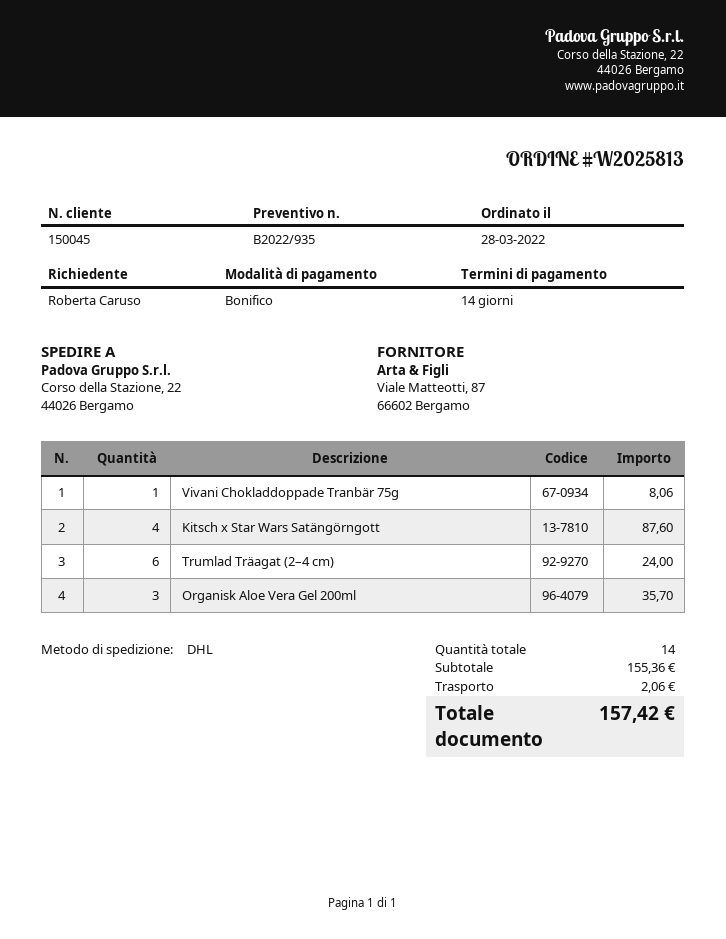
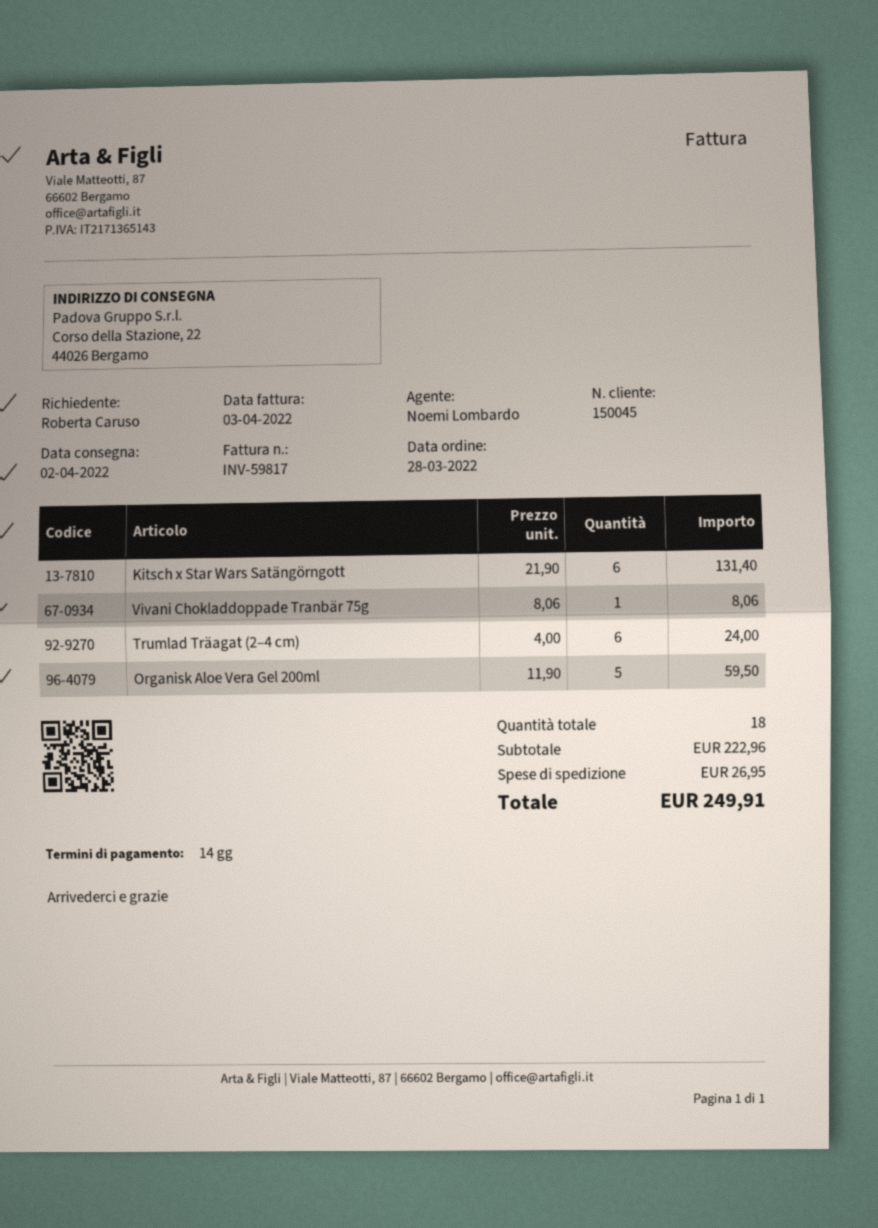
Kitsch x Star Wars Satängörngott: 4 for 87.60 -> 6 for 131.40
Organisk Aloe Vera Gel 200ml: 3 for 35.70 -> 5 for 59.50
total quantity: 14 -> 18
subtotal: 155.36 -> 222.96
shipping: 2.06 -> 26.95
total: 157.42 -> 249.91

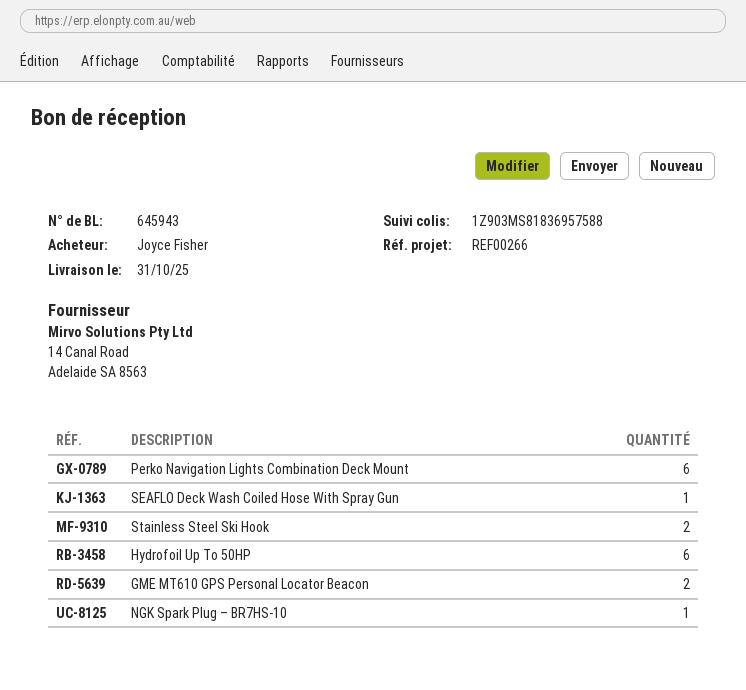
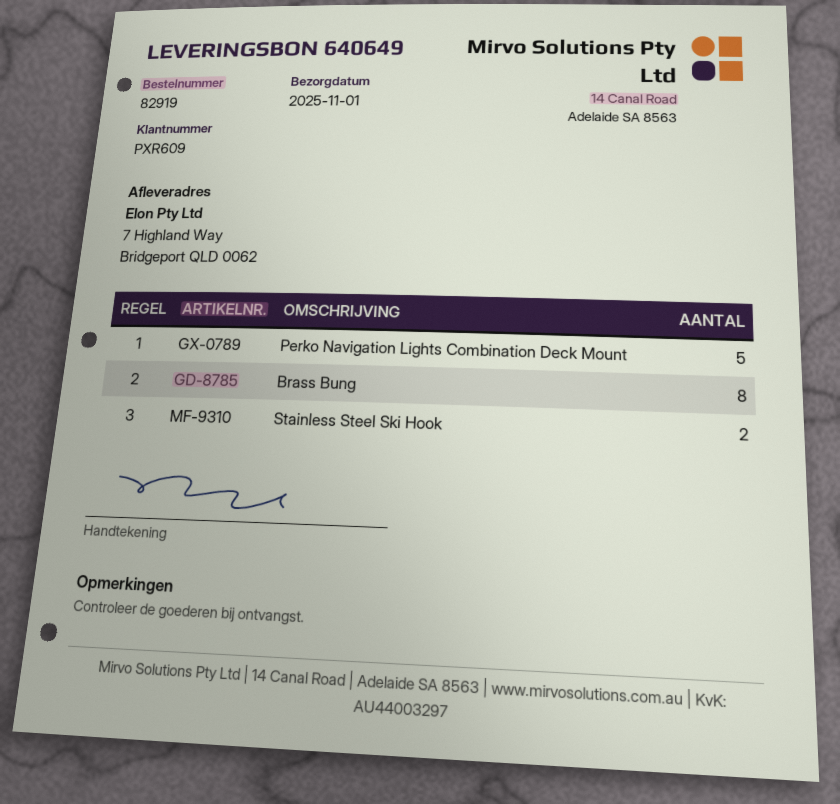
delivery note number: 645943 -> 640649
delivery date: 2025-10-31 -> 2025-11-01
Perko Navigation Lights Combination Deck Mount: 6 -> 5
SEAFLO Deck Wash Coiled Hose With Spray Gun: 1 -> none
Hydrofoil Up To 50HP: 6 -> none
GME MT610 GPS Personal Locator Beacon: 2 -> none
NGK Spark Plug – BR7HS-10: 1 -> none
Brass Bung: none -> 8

*Directions:*
Within the data above, how many lines include "delivery"? The number alone is the answer.

*Task solution:*
2